Velha com Cachorro

Lá em cima o animal arranha os tacos,
como o diabo em O Exorcista;
o dia inteiro o dia todo e a noite sonâmbula
pra lá e pra cá o dia todo
a velha que é a dona deixa cair tudo,
coisas que pesam toneladas:
bumbumbumbumbumbumbumbumbumbumbumbumbumbumbumbumbum
Quando o telefone toca,
ela corre do quarto para a sala
— como um cavalo, o cachorro pula da cama [dormem juntos];
ele quer ser o primeiro a chegar:
trimtritrimtritrimtrimtrimauauauauauauuauauauauauauauatrimtrimtrimtrim
Como pode essa senhora ter voz tão potente?
Ela se enraivece: “Cala a boca, Cauã!”;
“pelo amor de Deus, caaaaaaaala a boca, Cauã, eu quero falar no telefone!” auauiiiiiiiauauauaiiiiiiiiiiuauauauauauiiiiiiauauauuauaiiiiuauuaiiiiauu
O latido esganiçado é o de um cão mimado.
Quero rachá-lo ao meio com uma boa paulada;
imagino um taco de beisebol,
igual àquele que o português bruto do boteco
amassou os dedos do bêbado chato:
auauauiiiiiiiiiiiiuauauauauaiiiiiiiiiauauauauauauauaiiiiiiiiiauauauuauauiii
Aconselhada por uma parente sensata,
a senhora parou de dar comida na boca do cachorro;
era uma garfada pra ela e outra pra ele,
o mesmo prato e o mesmo talher.
[No sítio da minha avó, no caminho pra Jaguarão,
os cães e os gatos eram proibidos de entrar em casa.

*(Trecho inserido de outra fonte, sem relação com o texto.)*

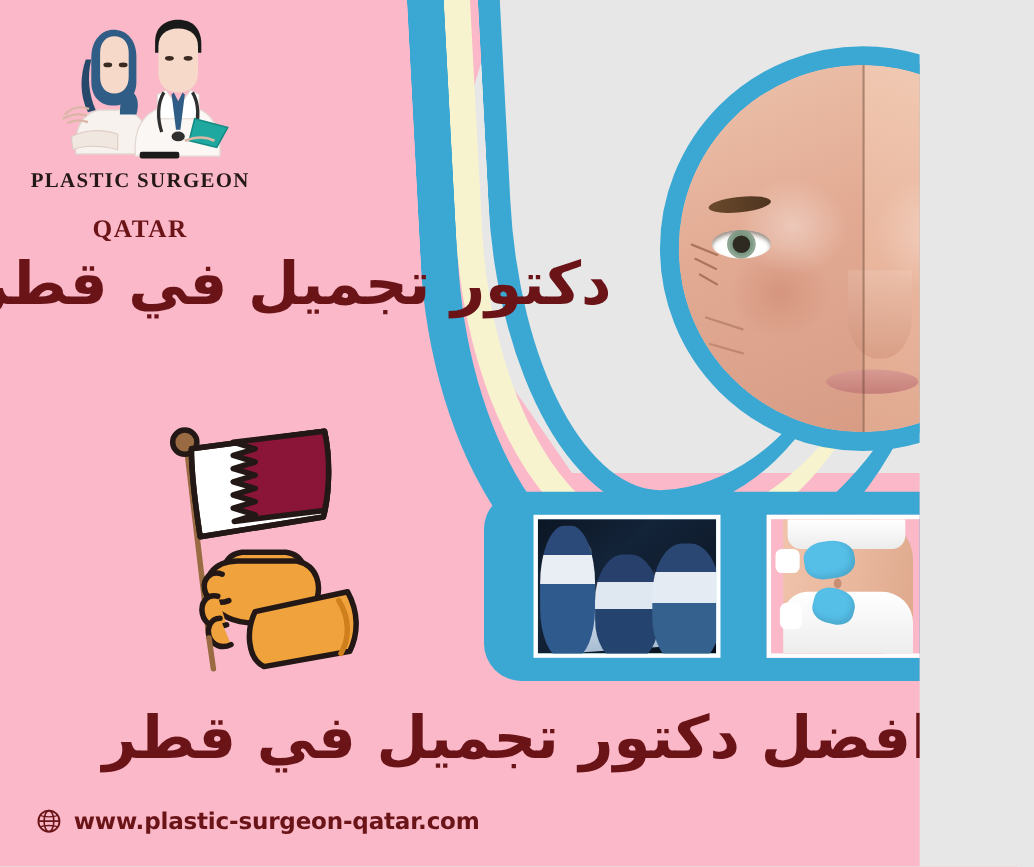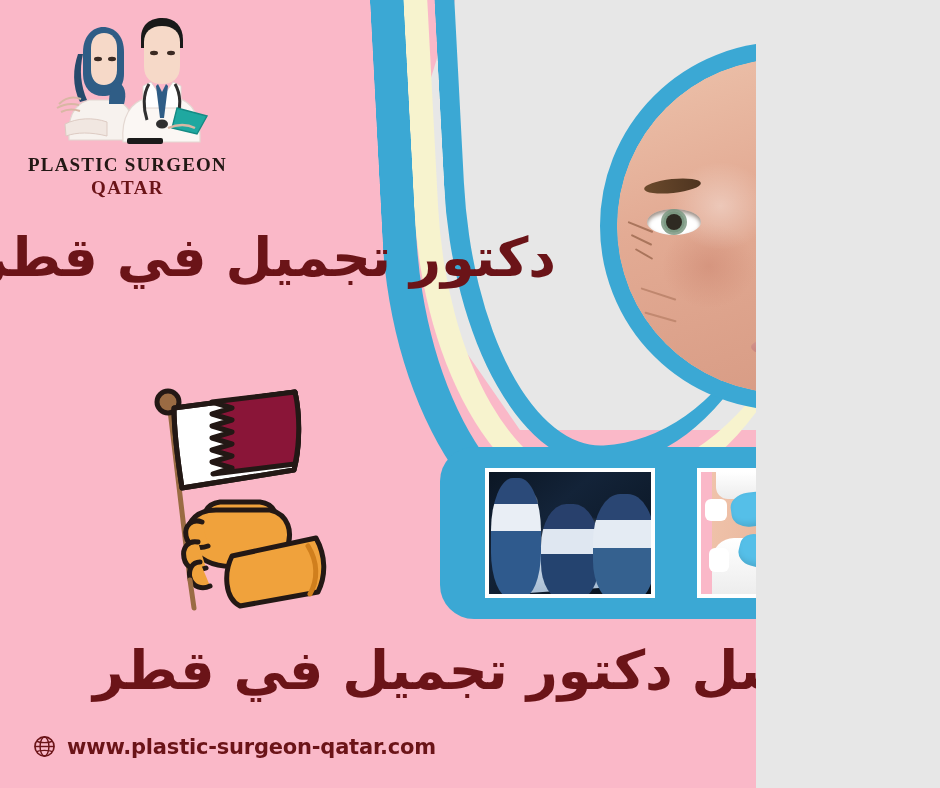--- a/index.html
+++ b/index.html
@@ -12,7 +12,7 @@
   }
   .poster{
     position:relative;
-    width:756px;height:788px;
+    width:836px;height:788px;
     background:#e7e7e7;
     overflow:hidden;
   }

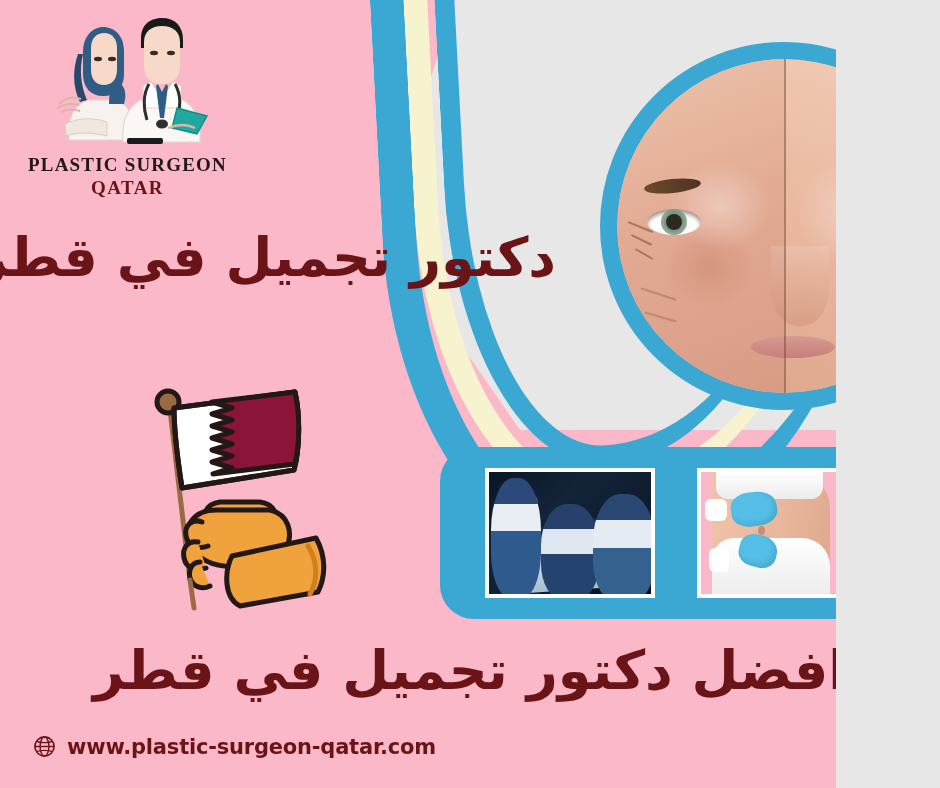--- a/index.html
+++ b/index.html
@@ -204,9 +204,9 @@
     font-weight:bold;font-size:19px;letter-spacing:1.2px;color:#231815;
   }
   .logo-sub{
-    margin:1px 0 0 0;text-align:center;
+    margin:19px 0 0 0;text-align:center;
     font-family:"Liberation Serif", serif;
-    font-weight:bold;font-size:19px;letter-spacing:1.4px;color:#6b1418;
+    font-weight:bold;font-size:23px;letter-spacing:1.4px;color:#6b1418;
   }
   
   .heading-top{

O mundo era assim: bicho era bicho; gente era gente.]
Cauã agora faz a refeição primeiro,
e a velha logo depois;
mas atormentado pelo antigo hábito ele não para: uiiiiiiauaauauauauauaiiauauiiiiiiiiiiauauauuaiiiiii
“Cala a boca, Cauã, você já comeu!
Agora é a minha vez! Tenha paciência!
Cala a boca, Cauã, cala a boca!
Deixa eu almoçar em paz?
Cala a boca, Cauã!”
Todos os dias a dupla do barulho: bumbumbumbumbumauauauaiiiiiiuauiiiiiuuuu
“Cala a boca, Cauã!” auauiiiiauauiiiiiauuuuuauuuuiiiiiiiiauuauauauauuuiiiiiiiiiii
No entanto, a velha e o cachorro têm o direito sagrado de viver.